*Directions for this task*. Each line of the listing that includes the string "none" needs to be located and copied.

*Data provided*.
□ □ □

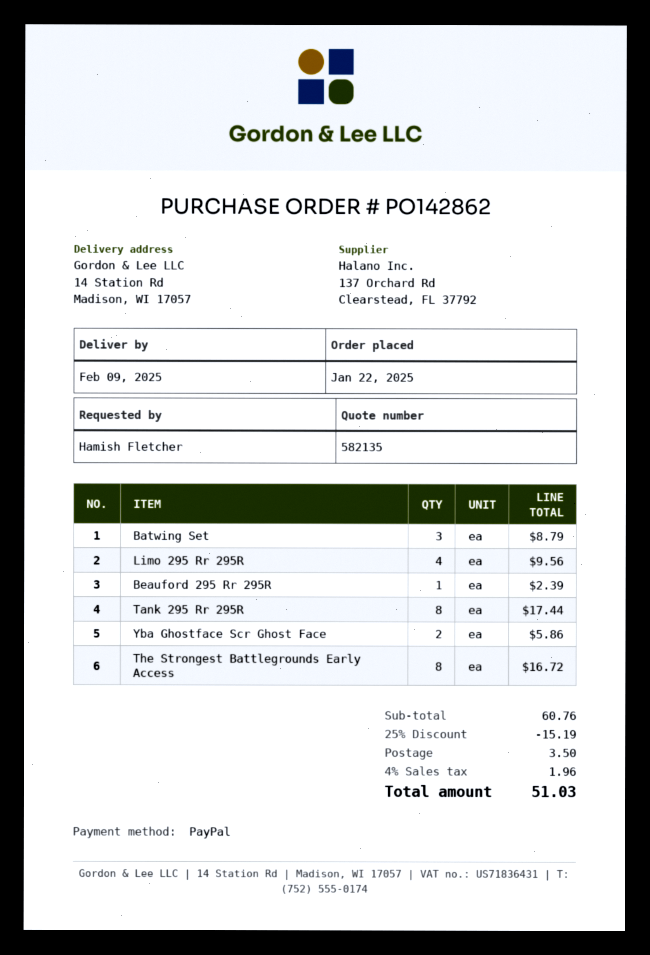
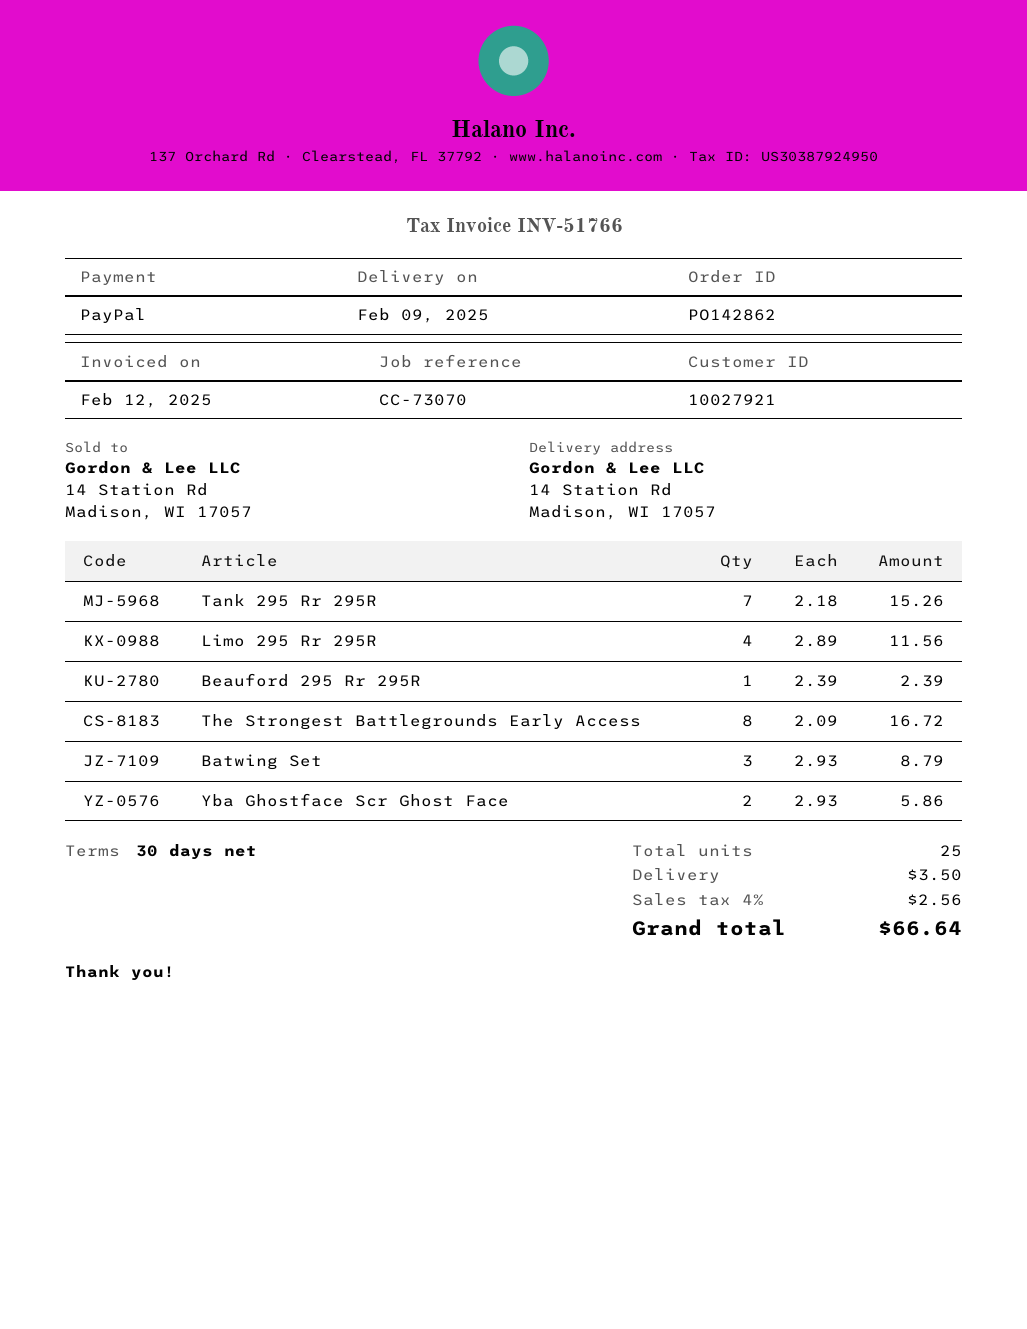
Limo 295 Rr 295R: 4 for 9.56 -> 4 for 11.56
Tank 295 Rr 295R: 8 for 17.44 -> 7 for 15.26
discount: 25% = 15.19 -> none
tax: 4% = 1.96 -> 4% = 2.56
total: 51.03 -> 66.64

□ □ □

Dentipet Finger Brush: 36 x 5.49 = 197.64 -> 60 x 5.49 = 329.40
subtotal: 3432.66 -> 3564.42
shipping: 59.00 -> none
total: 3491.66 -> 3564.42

□ □ □

*Task output*.
discount: 25% = 15.19 -> none
shipping: 59.00 -> none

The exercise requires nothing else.